While Intel and its ilk talk up the Internet of Things idea, it turns out that some of the early moves into the field are completely insecure.
Philips created a Hue LED lighting system, a smart lightbulb which uses wi-fi to connect to the net. Users can use their smartphones or computers connected to the web or local networks to turn lights on and off and control the colour of ambient lighting. Unfortunately it is so insecure a hacker can get in and turn your lights off.
Nitesh Dhanjani, the researcher who discovered the weaknesses and developed proof-of-concept attacks that exploit them, wrote in his blog that smart lightbulb systems are likely to be deployed in current and new residential and corporate constructions.
The flaw means an intruder can remotely shut off lighting in locations such as hospitals and other public venues.
The Philips wireless controller has an authentication controller which consists of a security token containing the device’s unique media access control identifier, that has been cryptographically hashed using a known algorithm.

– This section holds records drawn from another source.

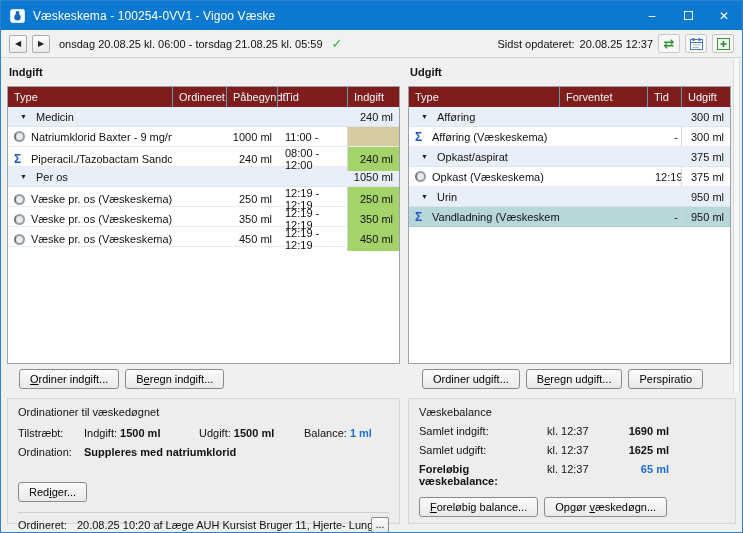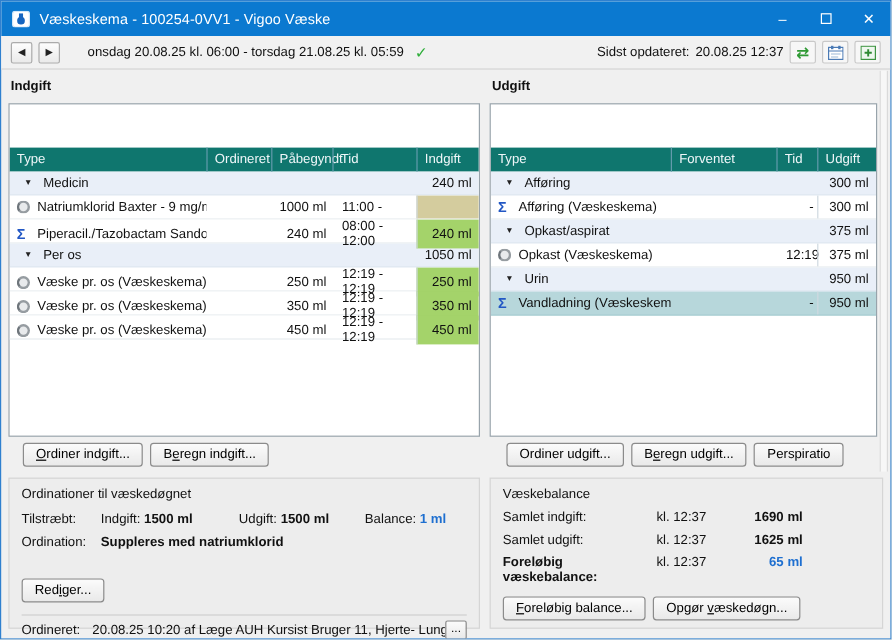"onsdag 20.08.25 kl. 06:00 -" .date-range { margin-left: 18px -> 4px }
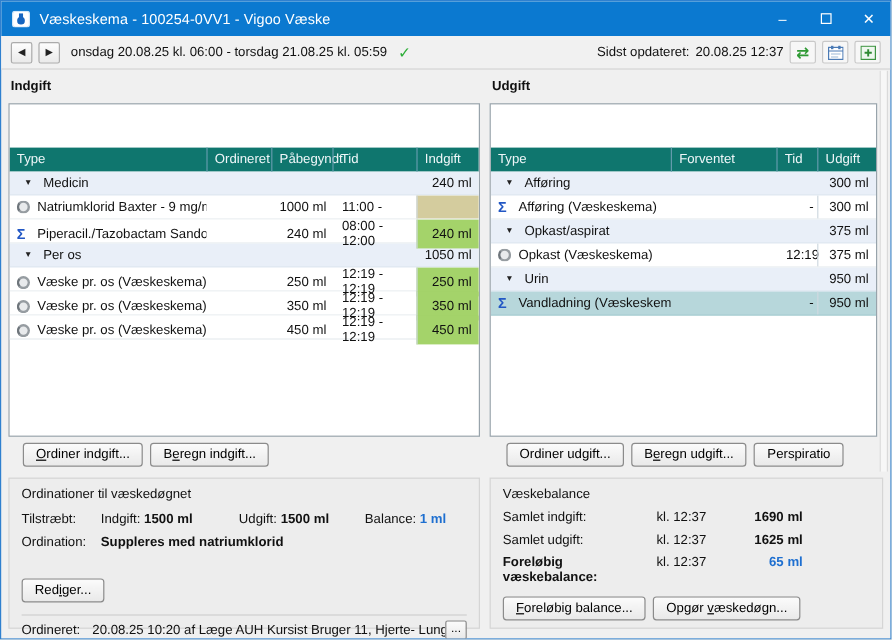"Type" .thead { background: #0f766e -> #7f1d1d; margin-top: 36px -> none }
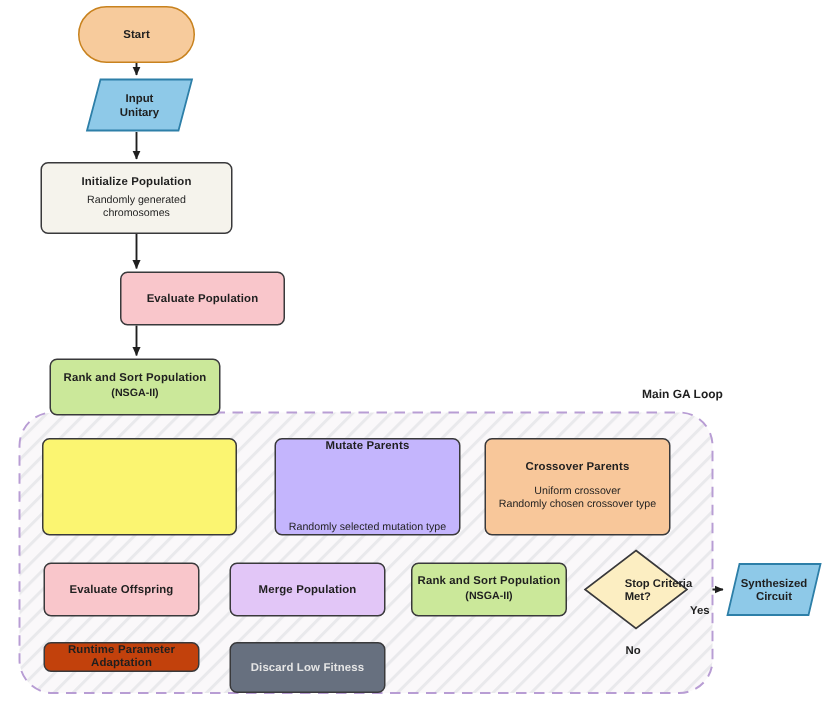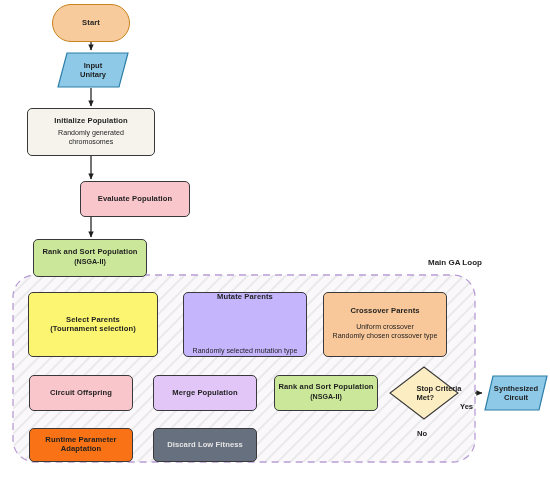"Select Parents" div.ttl { html: <div>Select Parents<br>(Tournament selection)</div> -> none }
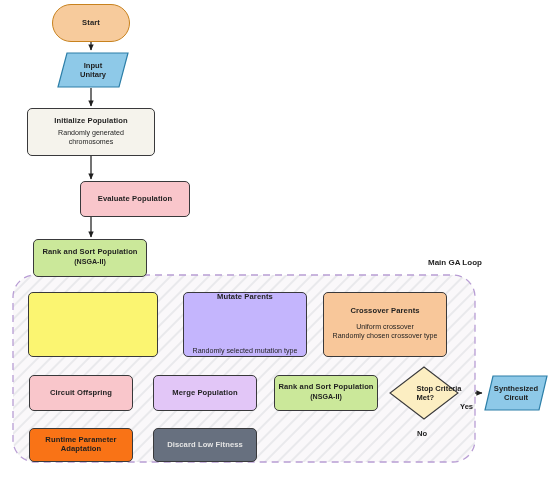"Circuit Offspring" div.ttl { text: Circuit -> Evaluate }
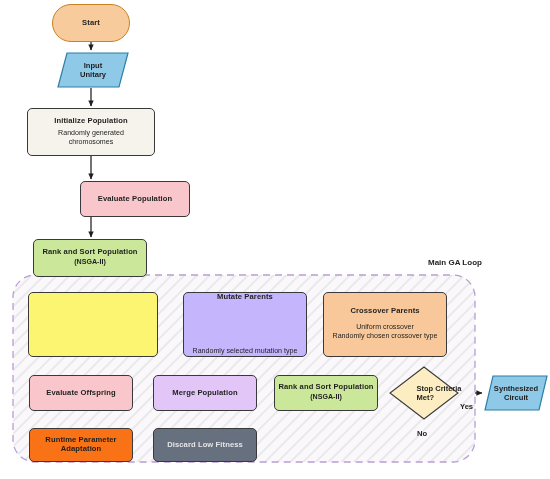"Runtime Parameter" div.node { background: #f97316 -> #c2410c; height: 34px -> 20px }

These hardware addresses are trivial to detect by anyone on the same network or often by people within radio range of a device, making them unsuitable for authentication.
Dhanjani’s hack uses Java which is delivered when browsing compromised websites or websites dedicated to serving attack pages.
It combs through the address resolution protocol cache of a local network to find all connected devices.
The hack runs the MAC address of each discovered device through the MD5 hash algorithm and includes the output in a security token used to send commands to the light controller.
If a command is successfully executed, the hack will repeat it. If a command doesn’t succeed, the malware will register a new token every second or so using a different MAC address until a valid one is found.
It is just as well the lighting system is not that popular yet. Dhanjani said that a remote botnet system could cause a perpetual blackout of millions of consumer lightbulbs.
The other problem is that Philips has not really worked out how to deal with security problems yet. Dhanjani found it impossible to notify the company of its problems.